WASHINGTON — President Obama met Monday evening with his national security team to finalize a plan to dispatch some 34,000 additional U.S. troops over the next year to Afghanistan, U.S. officials told McClatchy.
Obama is expected to announce his long-awaited decision on Dec. 1, followed by meetings on Capitol Hill aimed at winning congressional support amid opposition by some Democrats who are worried about the strain on the U.S. Treasury and whether Afghanistan has become a quagmire, the officials said.
The officials all spoke on condition of anonymity because they weren't authorized to discuss the issue publicly and because, one official said, the White House is incensed by leaks on its Afghanistan policy that didn't originate in the White House.
They said the commander of the U.S.-led international force in Afghanistan, Army Gen. Stanley McChrystal, could arrive in Washington as early as Sunday to participate in the rollout of the new plan, including testifying before Congress toward the end of next week.
Secretary of Defense Robert Gates and Adm. Mike Mullen, the chairman of the Joint Chiefs of Staff, and U.S. Ambassador to Afghanistan Karl Eikenberry also are expected to appear before congressional committees.
The plan calls for the deployment over a nine-month period beginning in March of three Army brigades from the 101st Airborne Division at Fort Campbell, Ky., the 10th Mountain Division at Fort Drum, N.Y., and a Marine brigade from Camp Lejeune, N.C., for as many as 23,000 additional combat and support troops.
In addition, a 7,000-strong division headquarters would be sent to take command of U.S.-led NATO forces in southern Afghanistan — to which the U.S. has long been committed — and 4,000 U.S. military trainers would be dispatched to help accelerate an expansion of the Afghan army and police.
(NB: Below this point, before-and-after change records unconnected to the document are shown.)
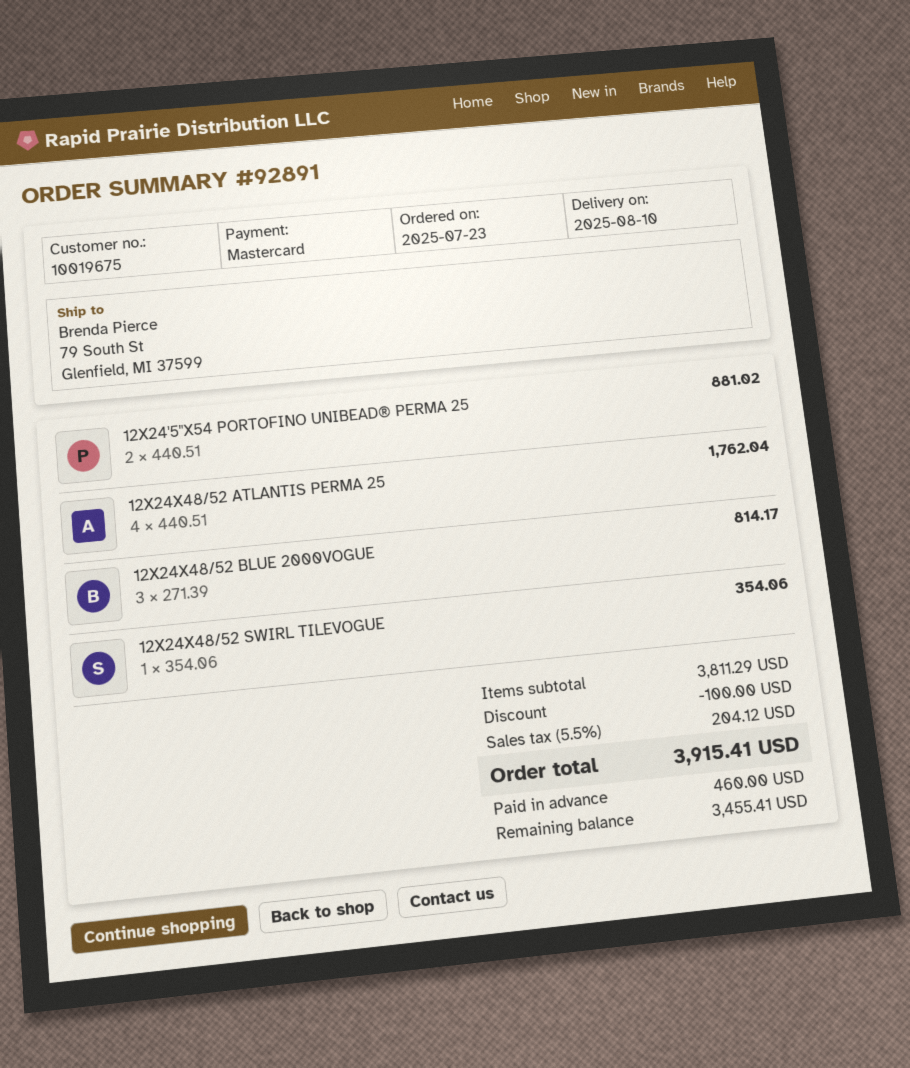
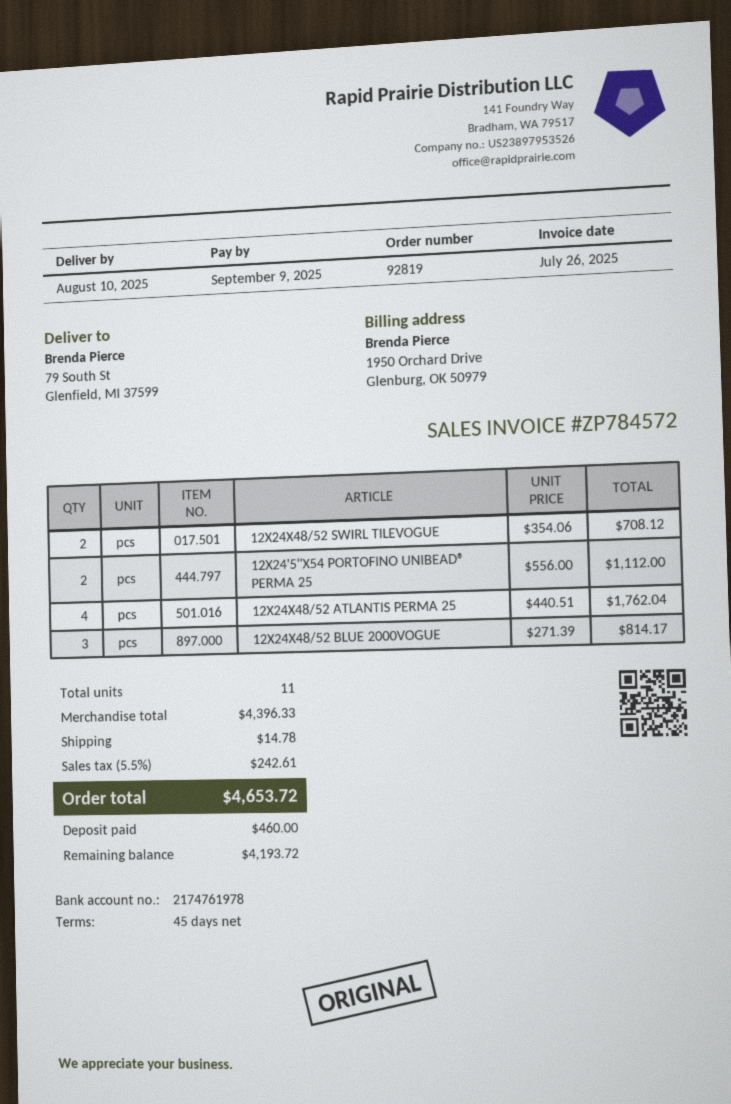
order number: 92891 -> 92819
12X24'5''X54 PORTOFINO UNIBEAD® PERMA 25: 2 x 440.51 = 881.02 -> 2 x 556.00 = 1112.00
12X24X48/52 SWIRL TILEVOGUE: 1 x 354.06 = 354.06 -> 2 x 354.06 = 708.12
subtotal: 3811.29 -> 4396.33
discount: 100.00 -> none
shipping: none -> 14.78
tax: 5.5% = 204.12 -> 5.5% = 242.61
total: 3915.41 -> 4653.72
balance: 3455.41 -> 4193.72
Secretary of State Hillary Clinton is expected to brief America's NATO allies after next week's announcement, and the allies are to meet again Dec. 7 in Belgium to discuss whether some other nations might contribute additional troops.
Monday's meeting was the ninth that Obama has held on Afghanistan, where the worsening war entered its ninth year last month. This year has seen violence reach unprecedented levels as the Taliban and allied groups have gained strength and expanded their reach.
A U.S. military official used the term "decisional" to describe the meeting among Obama, Vice President Joe Biden, Gates, Clinton, National Security Adviser Jim Jones, Eikenberry and senior U.S. military commanders.
The administration's plan contains "off-ramps," points starting next June at which Obama could decide to continue the flow of troops, halt the deployments and adopt a more limited strategy, or "begin looking very quickly at exiting" the country, depending on political and military progress, one defense official said.
"We have to start showing progress within six months on the political side or military side or that's it," the official said.
It's "not just how we get people there, but what's the strategy for getting them out," White House press secretary Robert Gibbs said Monday.
The plan adopted by Obama would fall well short of the 80,000 troops McChrystal suggested in August as a "low-risk option" that would offer the best chance to contain the Taliban-led insurgency and stabilize Afghanistan.
It splits the difference between two other McChrystal options: a "high-risk" approach that called for 20,000 additional troops and a "medium-risk" option that would add 40,000 to 45,000 troops.